• PROVIDED ENTRIES:
=== Begin Enclosure ===

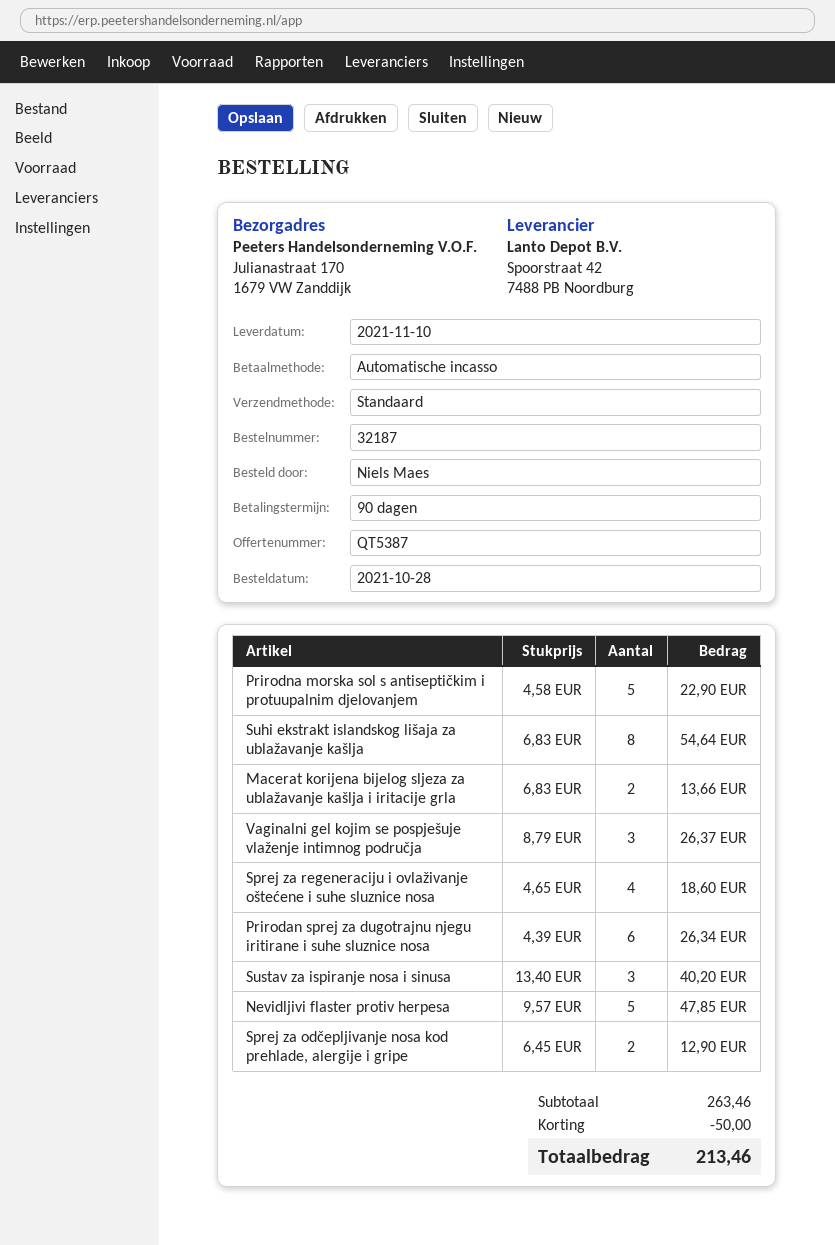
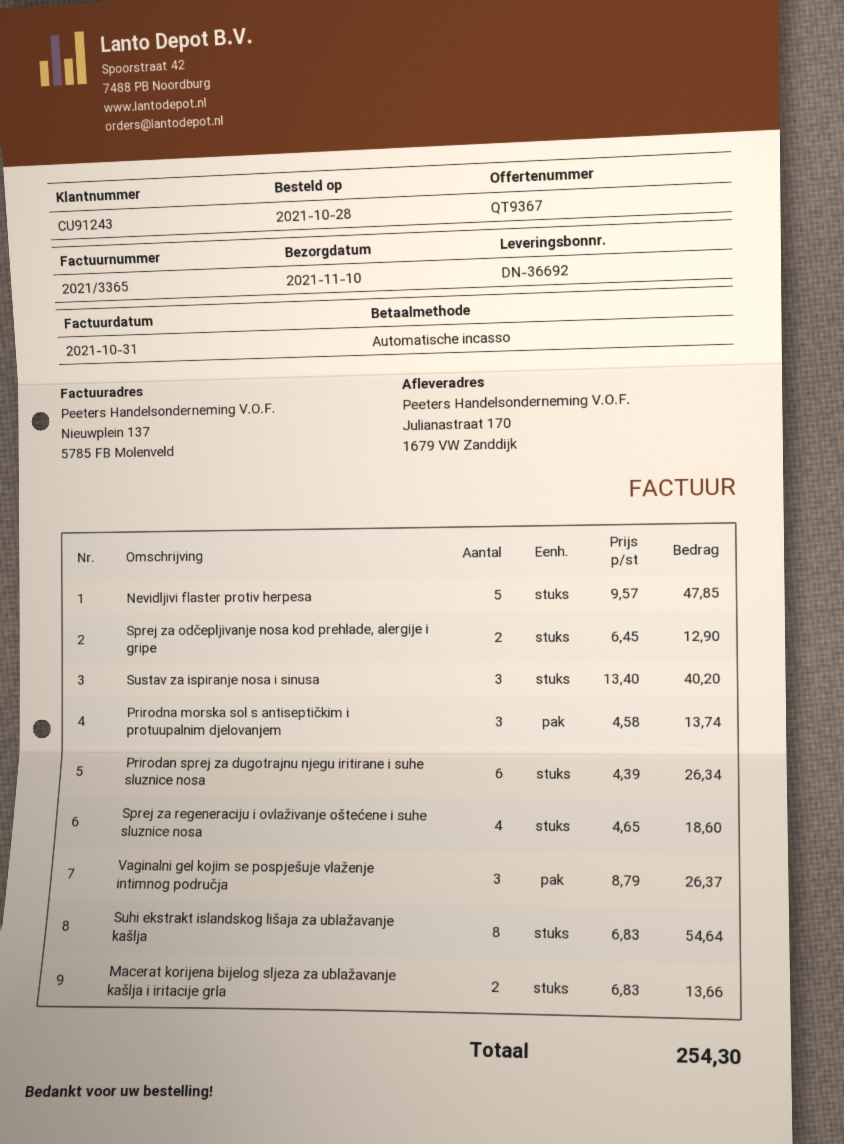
quote number: QT5387 -> QT9367
Prirodna morska sol s antiseptičkim i protuupalnim djelovanjem: 5 x 4.58 = 22.90 -> 3 x 4.58 = 13.74
discount: 50.00 -> none
total: 213.46 -> 254.30

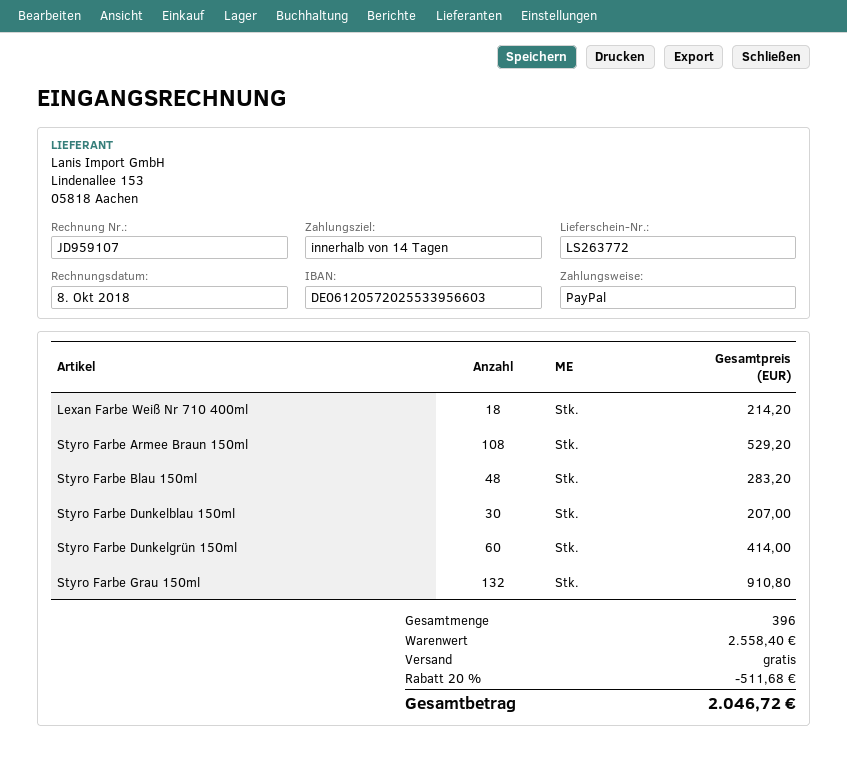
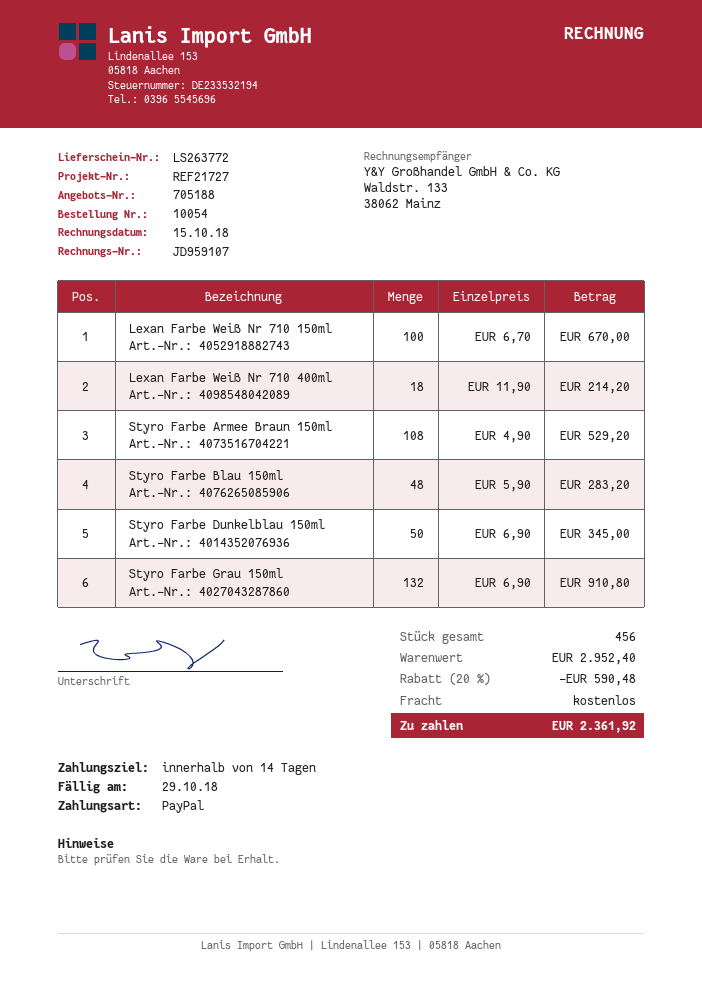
invoice date: 2018-10-08 -> 2018-10-15
Styro Farbe Dunkelblau 150ml: 30 for 207.00 -> 50 for 345.00
Styro Farbe Dunkelgrün 150ml: 60 for 414.00 -> none
Lexan Farbe Weiß Nr 710 150ml: none -> 100 for 670.00
total quantity: 396 -> 456
subtotal: 2558.40 -> 2952.40
discount: 20% = 511.68 -> 20% = 590.48
total: 2046.72 -> 2361.92

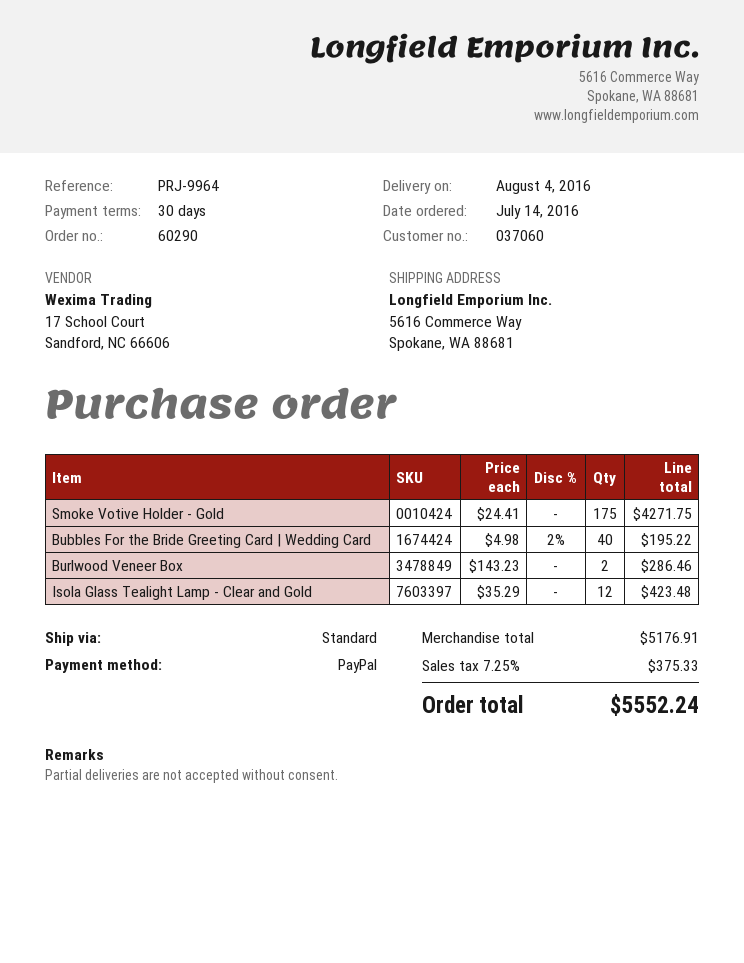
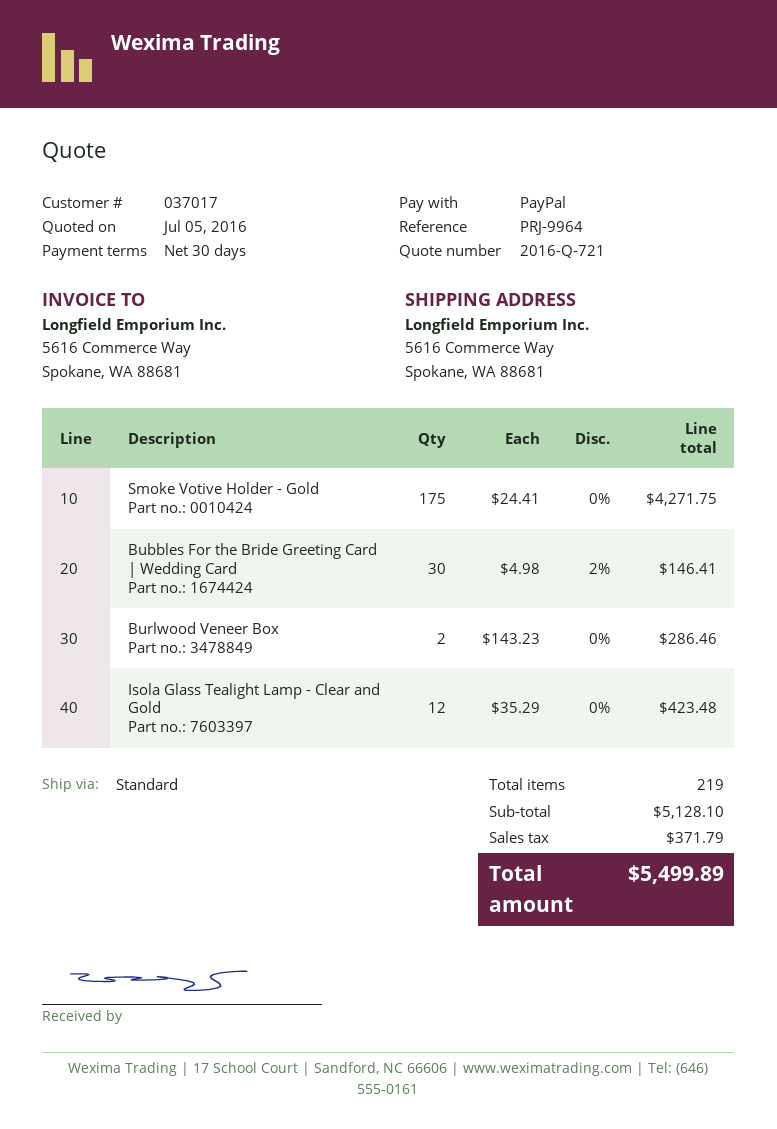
customer number: 037060 -> 037017
Bubbles For the Bride Greeting Card | Wedding Card: 40 x 4.98 - 2% = 195.22 -> 30 x 4.98 - 2% = 146.41
subtotal: 5176.91 -> 5128.10
tax: 375.33 -> 371.79
total: 5552.24 -> 5499.89

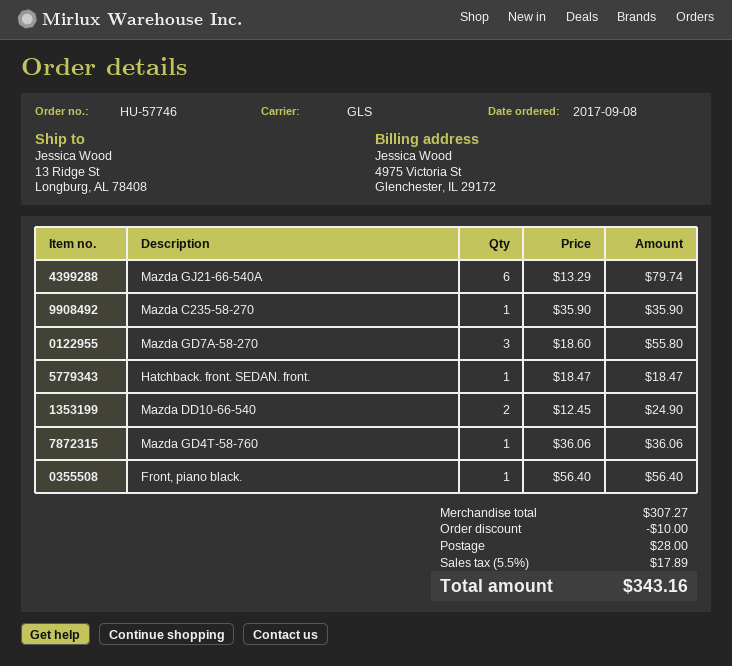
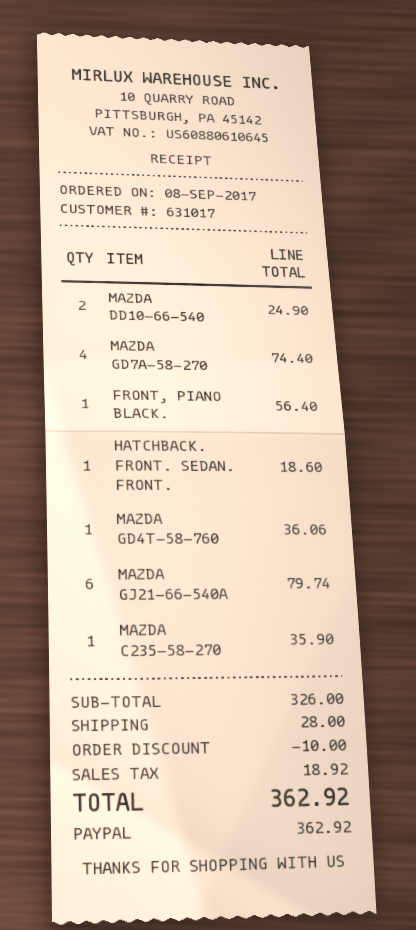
Mazda GD7A-58-270: 3 for 55.80 -> 4 for 74.40
Hatchback. front. SEDAN. front.: 1 for 18.47 -> 1 for 18.60
subtotal: 307.27 -> 326.00
tax: 17.89 -> 18.92
total: 343.16 -> 362.92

=== End Enclosure ===

• BRIEF: Filter the listing so that only lines holding the word "Styro" remain, and copy those lines.

• SOLUTION BELOW:
Styro Farbe Dunkelblau 150ml: 30 for 207.00 -> 50 for 345.00
Styro Farbe Dunkelgrün 150ml: 60 for 414.00 -> none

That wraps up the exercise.